Like, it's barely been a week since the first time, and it's normal for us to kiss and stuff now. Whenever it's just us chilling we will kiss and talk, like on some kick it type shit. It's just pecks, no french kissing. That's all we doing, but I'm trying to remain respectful of the relationship he has with my cousin. We been cuddling, copping feels and shit too. Just...too much in a small amount of time. I'm too close to fucking him. But I'm not on no grimey ass shit. I do not want the karma.

I'm very tempted though. He's becoming like a really close friend on the cool too. Like we chill and talk for hours about anything. We spend our free time together on some type shit. We can kick it and have serious conversations, but we can also joke and play around. I actually look forward to spending time with him most times.

KiKi and I are still messing around as well. We're still not officially in a relationship. Not for reasons regarding her, but myself. Since I'm not at a place that I want to be in life right now, it keeps me from being in a committed relationship. I can't devote enough time to her if I'm focused on bettering myself.
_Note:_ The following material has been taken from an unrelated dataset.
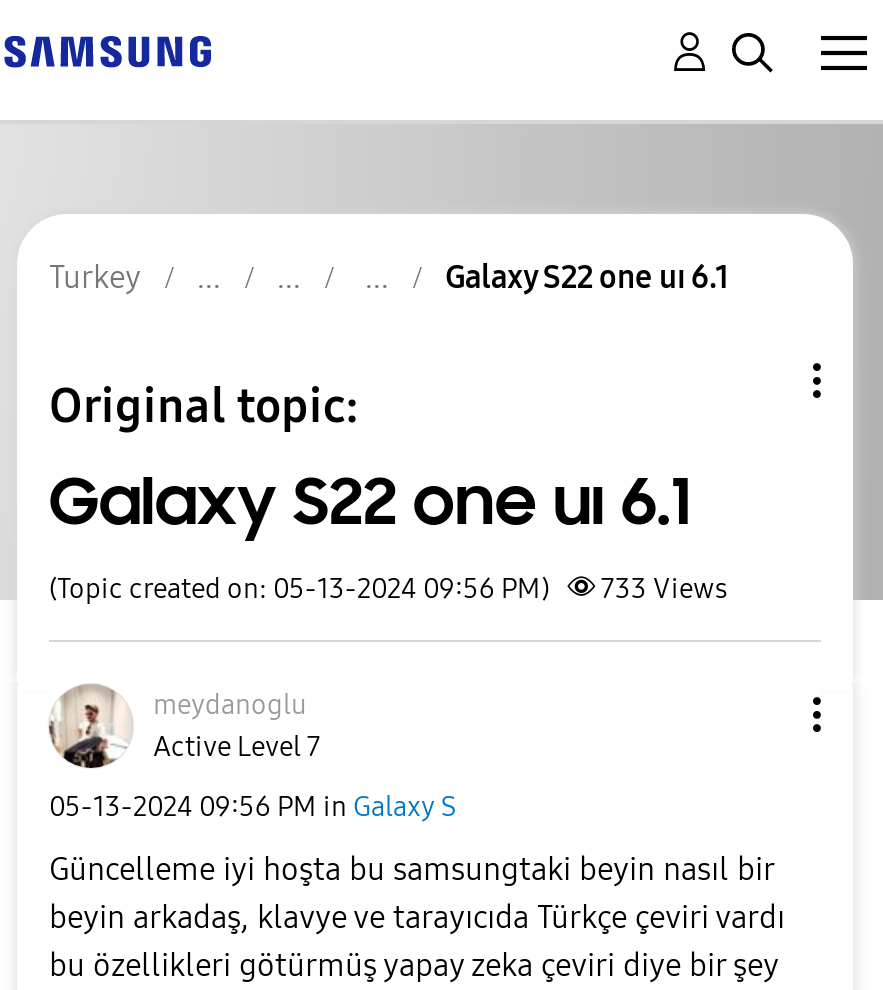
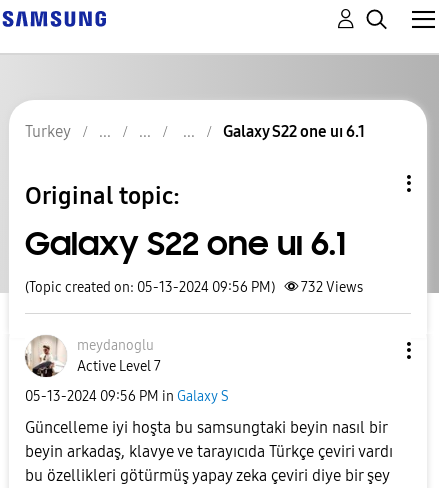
- (Topic created on: 05-13-2024 09:56 PM) 733 Views
+ (Topic created on: 05-13-2024 09:56 PM) 732 Views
If we were to make it official, the shit with Delontae is coming to an abrupt halt.

Sometimes I feel bad about doing certain things with him, and other times I don't give a fuck. I don't want to lower my character to match somebody else's grime. Then I'll be considered grimey, and I ain't no vic; completely. 

Bookies mood swings have been out of this world as of late. Like for the past month. Not with me, but with her man and sometimes child . She's not home much either. I'm not sure if that is normal or not but hey. She is here now though, so I'm going to make the most out of it and go talk to her.
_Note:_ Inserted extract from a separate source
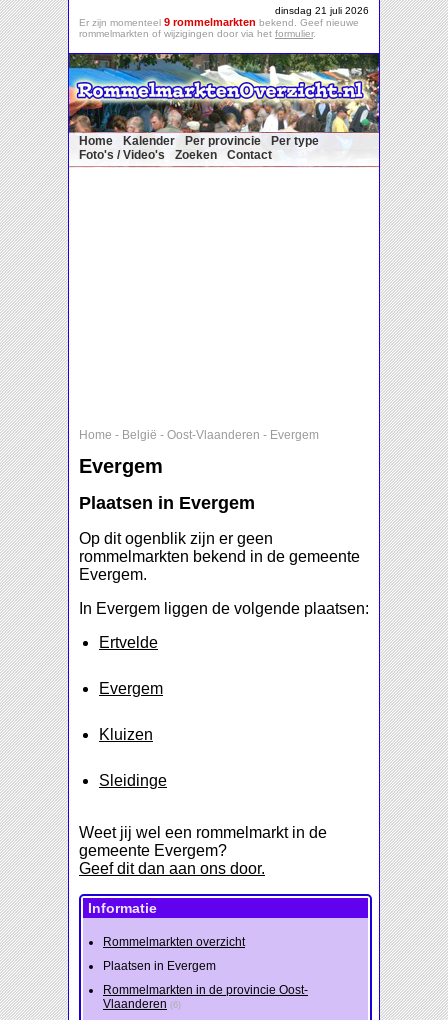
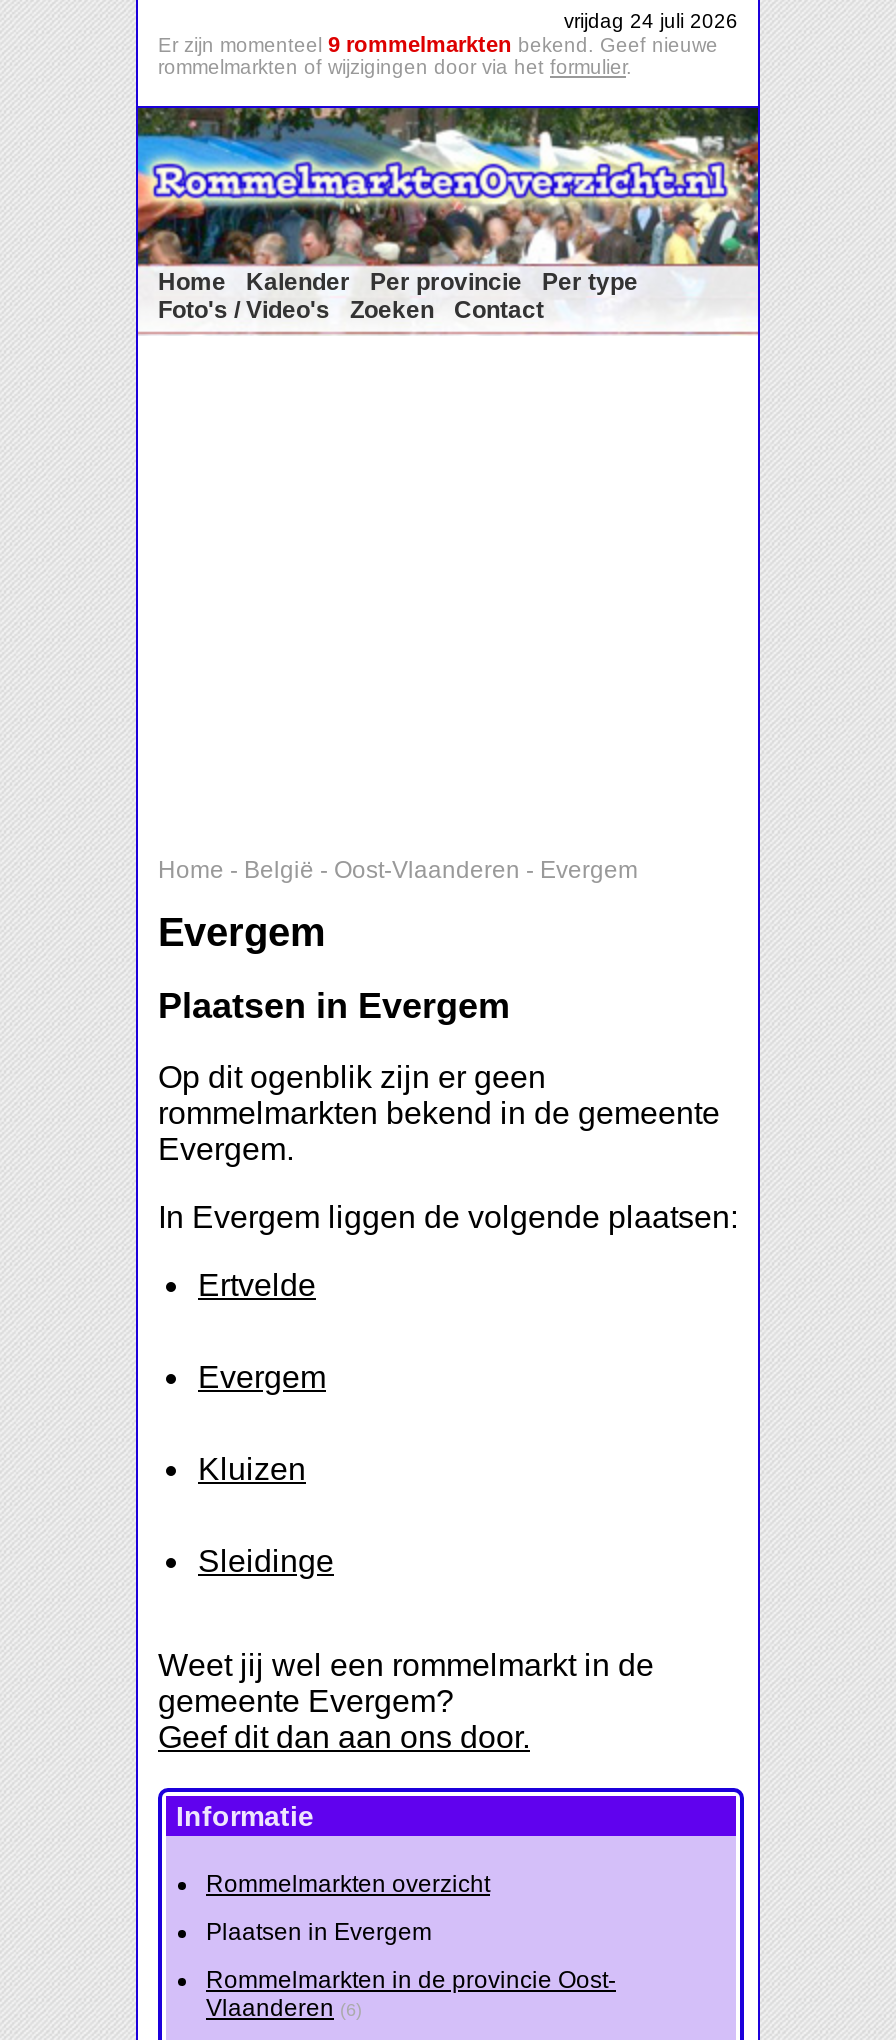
- dinsdag 21 juli 2026
+ vrijdag 24 juli 2026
I walk downstairs to find her just to chop it up a bit. When I get down there the TV in the living room is blasting the Looney Tunes for Bugga. I find her in the kitchen on the house phone, speaking in a hushed tone. I let my presence be known by clearing my throat. I would hate for somebody to sneak up on me and eavesdrop on my conversation, so I show her that same respect. She turns to look at me while holding a finger up, indicating for me to wait. I sit at the bar in the kitchen and politely wait, as asked.
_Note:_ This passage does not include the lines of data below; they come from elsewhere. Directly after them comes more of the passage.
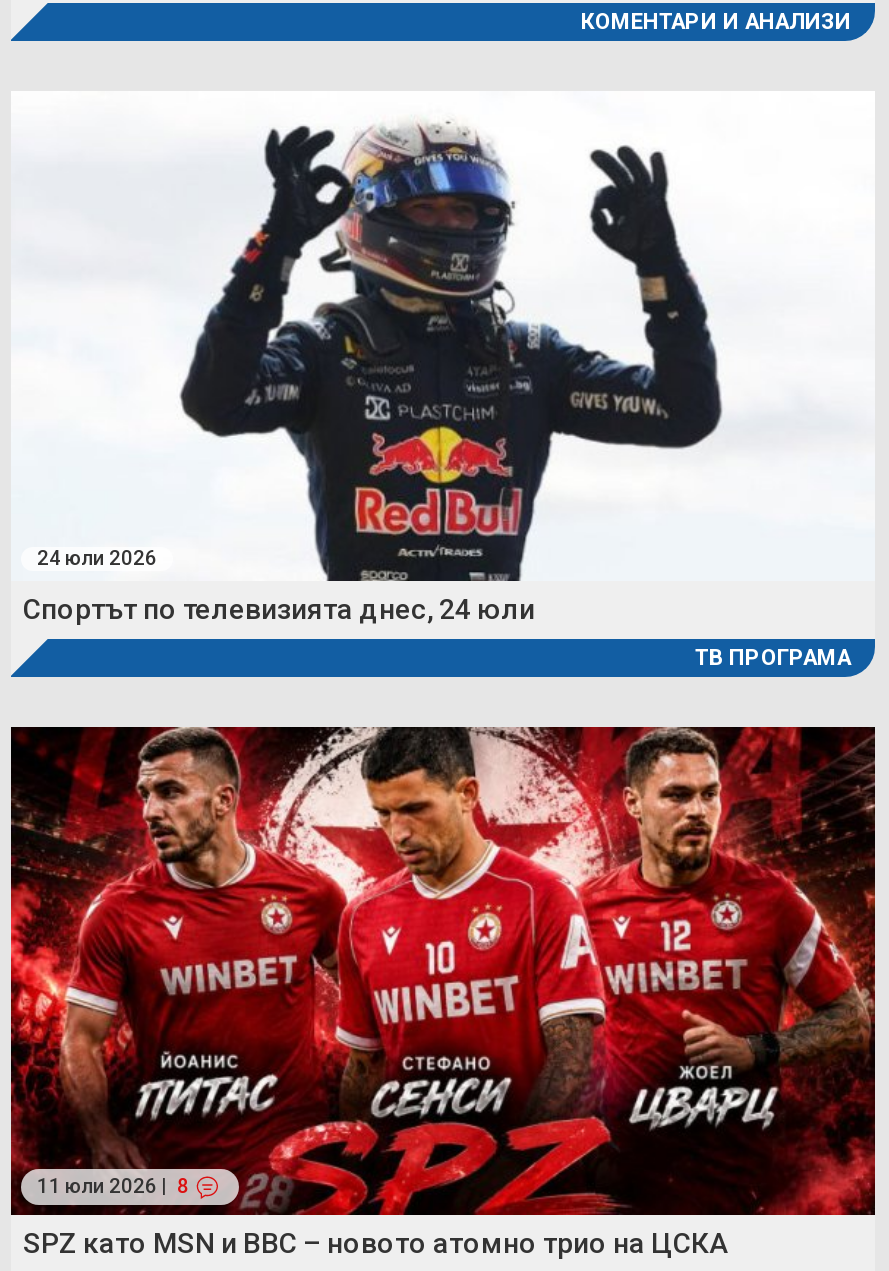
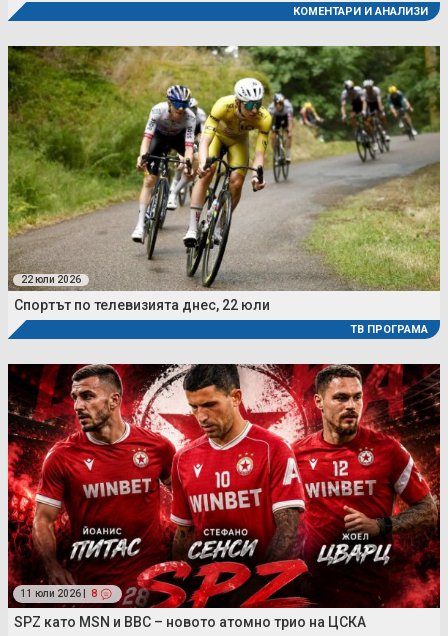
- [image]
- 24 юли 2026
+ [image]
+ 22 юли 2026

- Спортът по телевизията днес, 24 юли
+ Спортът по телевизията днес, 22 юли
When she gets off the phone she sighs deeply. "Whats up, Bookie? Whats the matter, I need to beat somebody's ass?" I rattle off questions at her.

"No. I fucked up cousin." She says looking down. "I fucked up bad." She mumbles to herself quietly, but I still heard her.

"Fucked up how cousin? We can fix it, I'll help you."

"Have you noticed a change in me Bubba? Please be real wit' me." She asks me.

"I mean, you have a bad attitude all the time, but it's only towards Delontae. Every now and again you get frustrated wit' Bugga more than I've ever seen you do, but, I don't know if thats normal for y'all or what since I've only been out for a month."